A precondition for the numerical experiments and the realistic reproduction of atmospheric processes is an improved lower boundary forcing dataset for HIRHAM4 based on observational datasets, which is developed, validated and described.
To investigate the effects of the sea-ice distribution, its properties and small-scale features on the atmosphere, HIRHAM4 is used in sensitivity studies systematically with different model settings, each of which incorporates the lower boundary forcing data in a different manner. Even little changes in the lower boundary forcing fields, while retaining the lateral boundary forcing, are sufficient to cause the model to produce significantly different atmospheric circulation patterns relative to the control simulations which use standard forcings and settings. Cyclone activity, which is a special focus of this study, is also altered. The mean atmospheric circulation patterns and the near-surface air temperature distribution can be reproduced more realistically with the new forcing dataset, which is shown by validation experiments with observational data. The biggest relative impact, besides an altered sea-ice coverage and distribution, can be reached by using sea-ice concentrations instead of a binary sea-ice mask.
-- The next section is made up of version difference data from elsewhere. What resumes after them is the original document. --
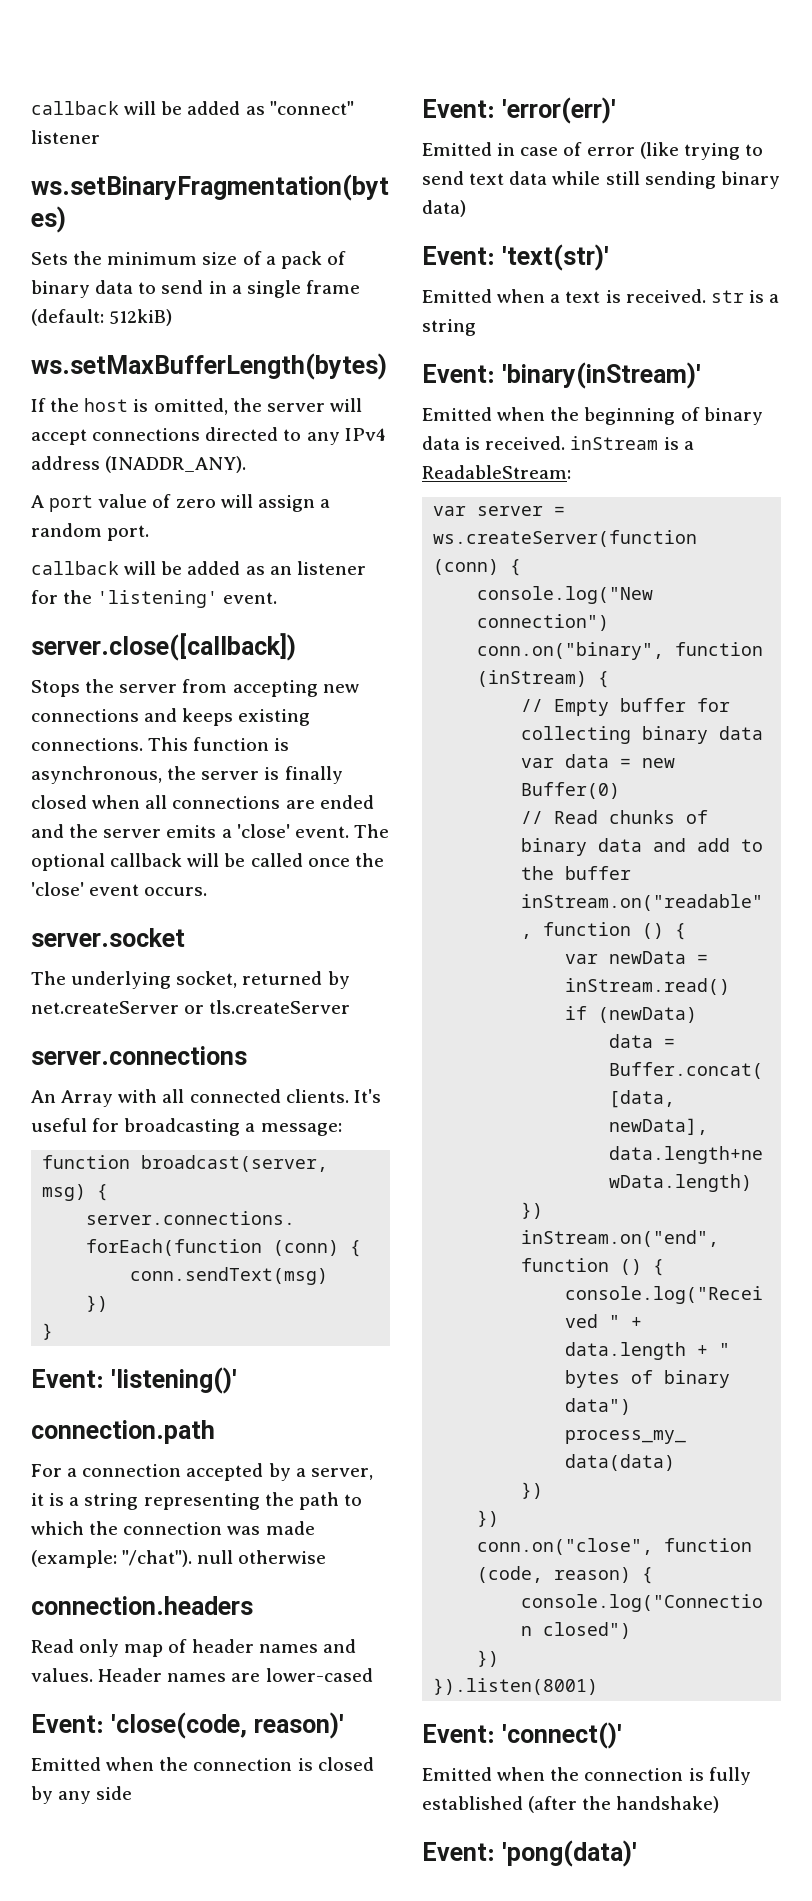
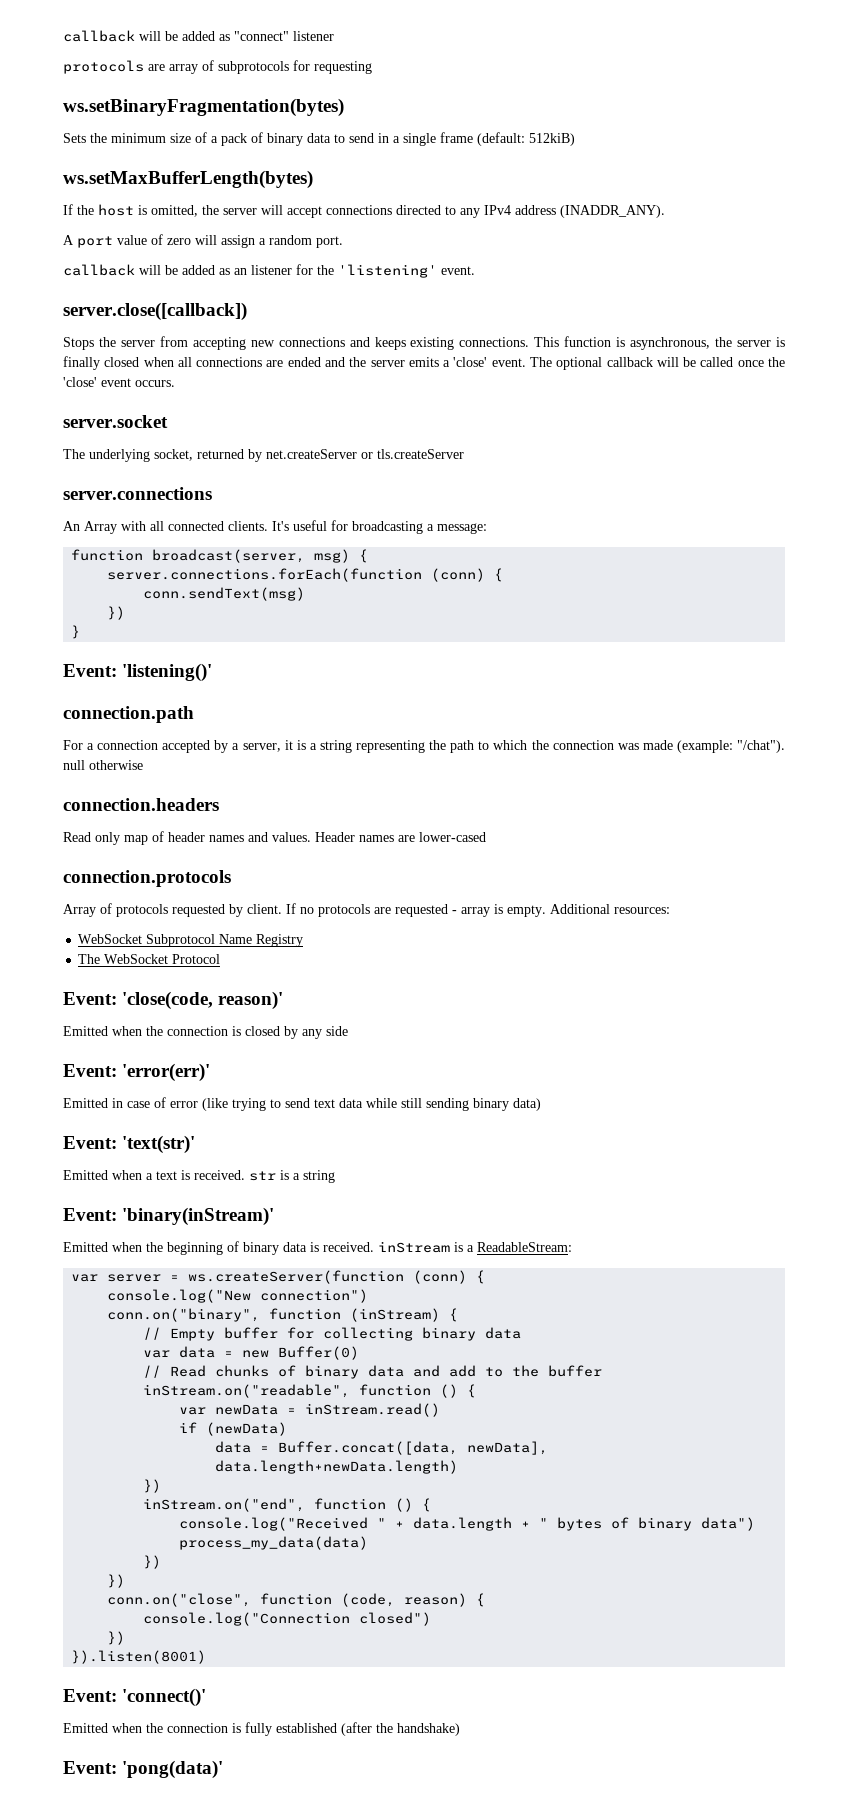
(100, 137) none -> [63,60,372,74] // protocols are array of subprotocols for requesting
(373, 1675) none -> [63,870,231,887] [63,903,670,917] [78,934,304,947] [78,954,221,964] // connection.protocols // Array of protocols requested by client. If no protocols are requested - array is empty. Additional resources: // WebSocket Subprotocol Name Registry // The WebSocket Protocol

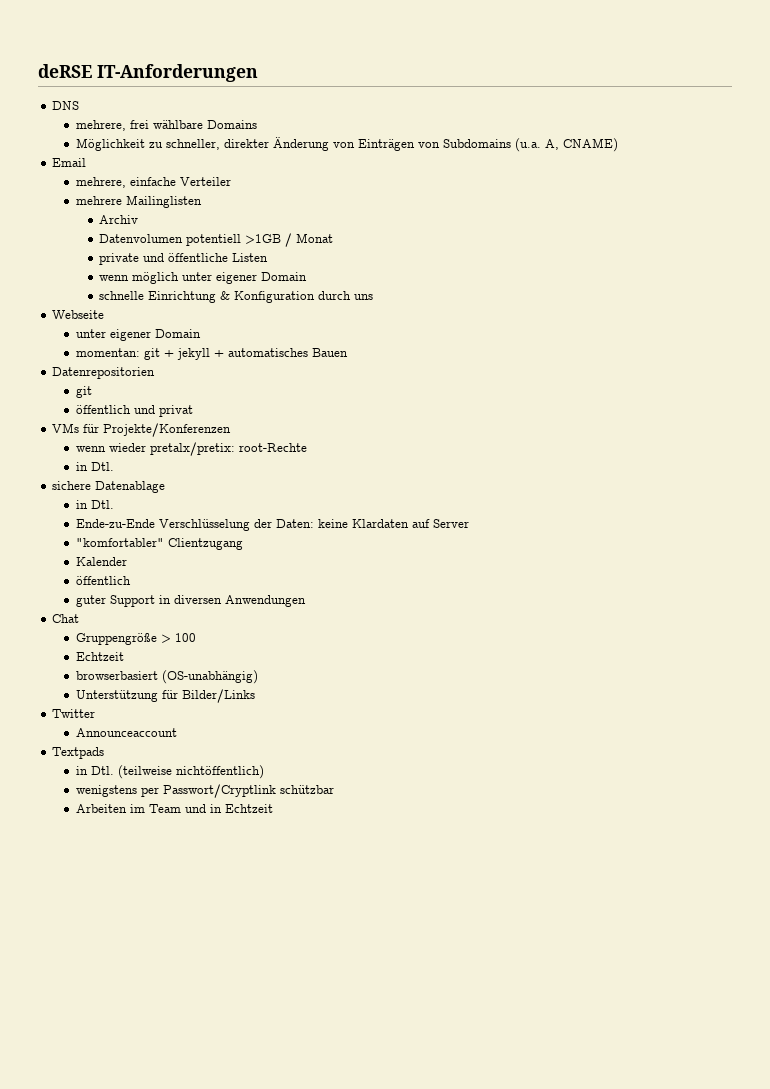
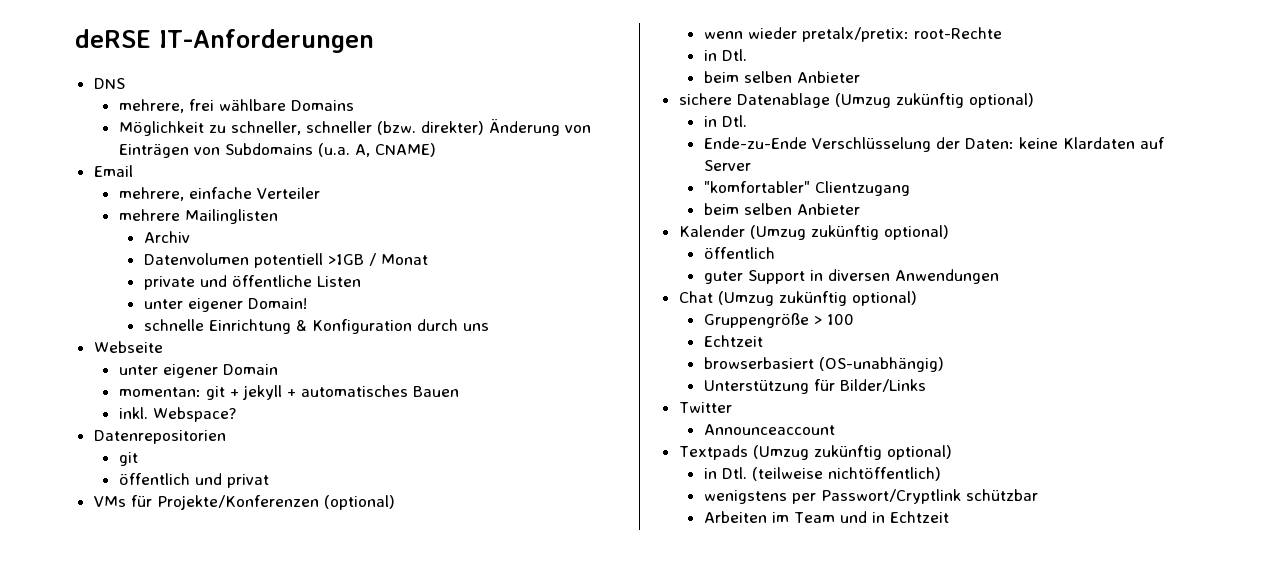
[223,139,269,148] direkter -> [305,121,484,135] schneller (bzw. direkter)
[99,272,308,284] wenn möglich unter eigener Domain -> [143,298,307,312] unter eigener Domain!
(348, 352) none -> [118,407,236,422] // inkl. Webspace?
(232, 430) none -> [323,495,395,510] (optional)
(114, 466) none -> [703,71,860,83] // beim selben Anbieter
(166, 487) none -> [834,93,1034,108] (Umzug zukünftig optional)
[75,557,127,566] Kalender -> [703,203,860,215] [678,225,949,240] beim selben Anbieter // Kalender (Umzug zukünftig optional)
(80, 618) none -> [717,291,917,306] (Umzug zukünftig optional)
(105, 753) none -> [752,445,952,460] (Umzug zukünftig optional)

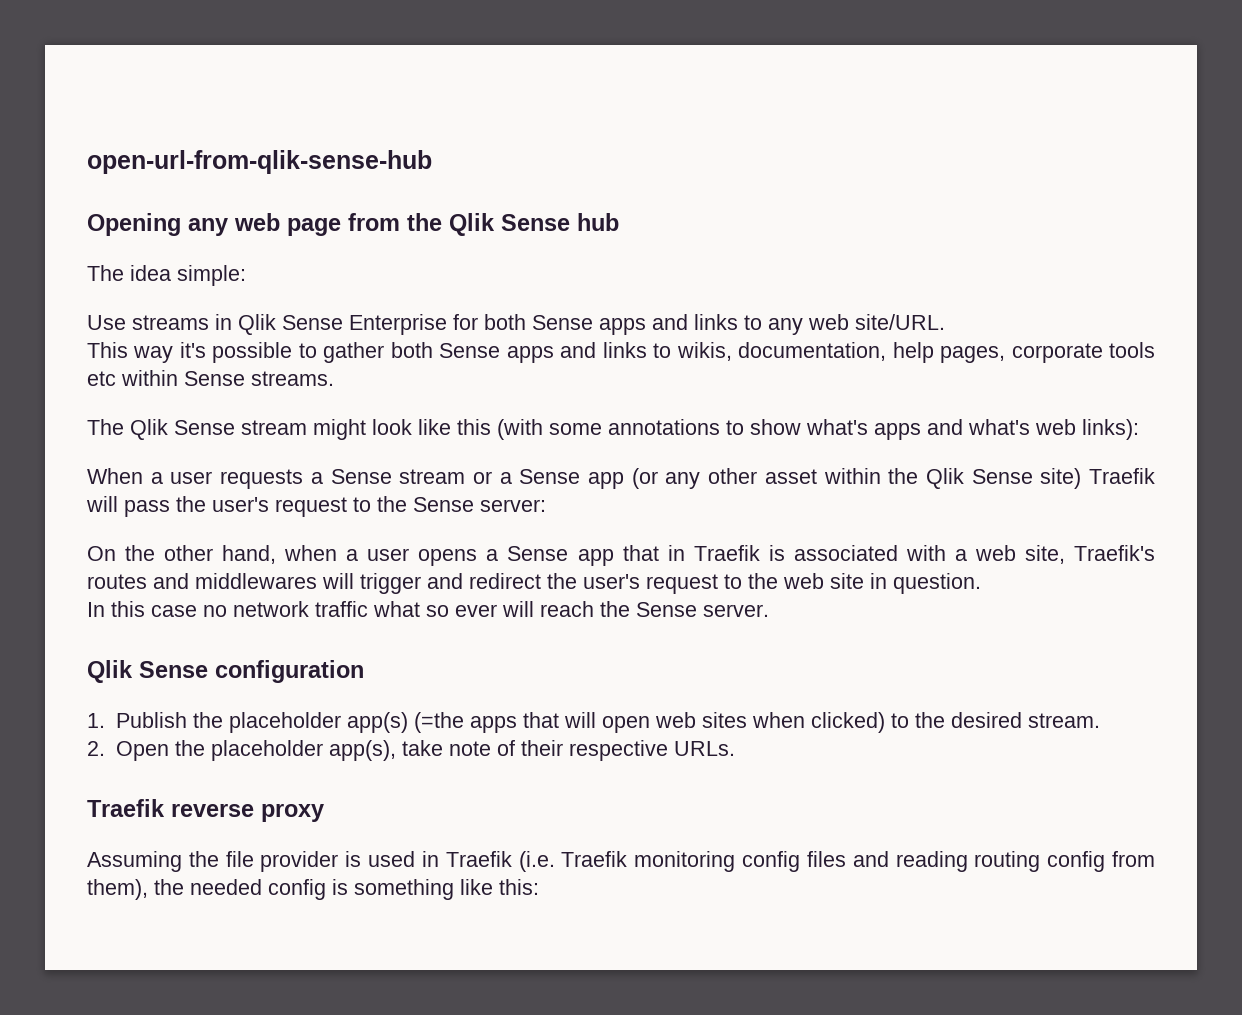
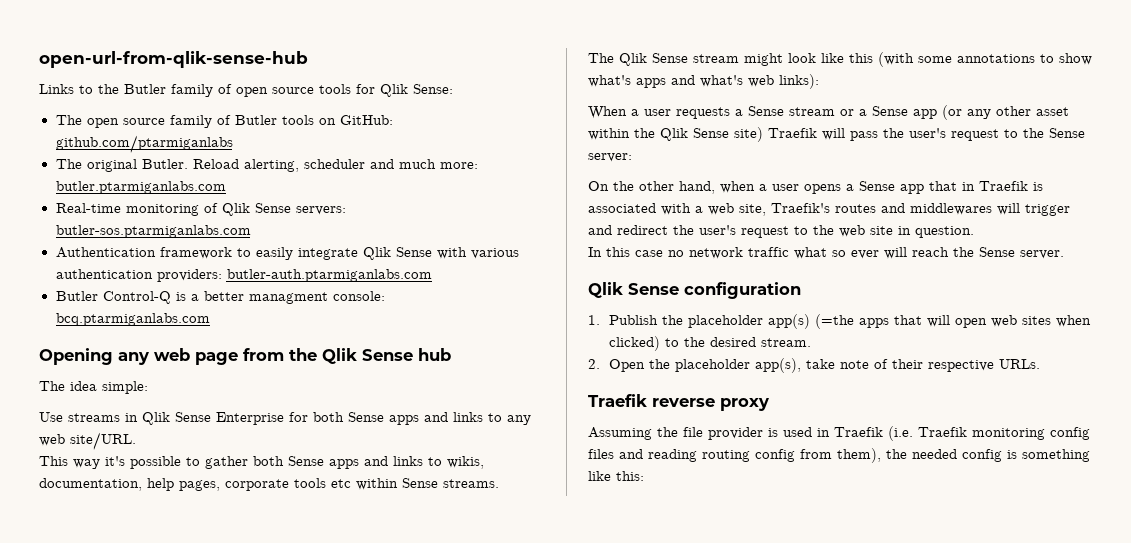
(432, 162) none -> [39,84,453,97] [55,115,393,128] [55,135,233,153] [55,159,478,172] [55,181,226,194] [55,203,346,216] [55,225,251,238] [55,247,519,260] [55,269,432,282] [55,291,385,304] [55,313,210,326] // Links to the Butler family of open source tools for Qlik Sense: // The open source family of Butler tools on GitHub: github.com/ptarmiganlabs // The original Butler. Reload alerting, scheduler and much more: butler.ptarmiganlabs.com // Real-time monitoring of Qlik Sense servers: butler-sos.ptarmiganlabs.com // Authentication framework to easily integrate Qlik Sense with various authentication providers: butler-auth.ptarmiganlabs.com // Butler Control-Q is a better managment console: bcq.ptarmiganlabs.com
By utilizing sea-ice drift data, dynamic and thermodynamic processes can be partially separated from each other to investigate the development of sea-ice anomalies in the Laptev Sea. They depend on a time-critical succession of atmospheric conditions and the properties of sea ice during May and August. Positive air temperature anomalies are identified to be the key driving factors for the development of negative sea-ice anomalies. They are found to be a result of enhanced short-wave radiation balances, which are coupled to high pressure areas and intermediate anticyclones. The polynyas during early summer seem to have an important influence too. Because of lower process rates, the wind-induced sea-ice drift is enhancing and damping the development of the sea-ice area anomalies, but it cannot cause an anomaly all by itself. A precise separation of the effectiveness of the sea-ice transport and the melting rates is not possible due to the available data.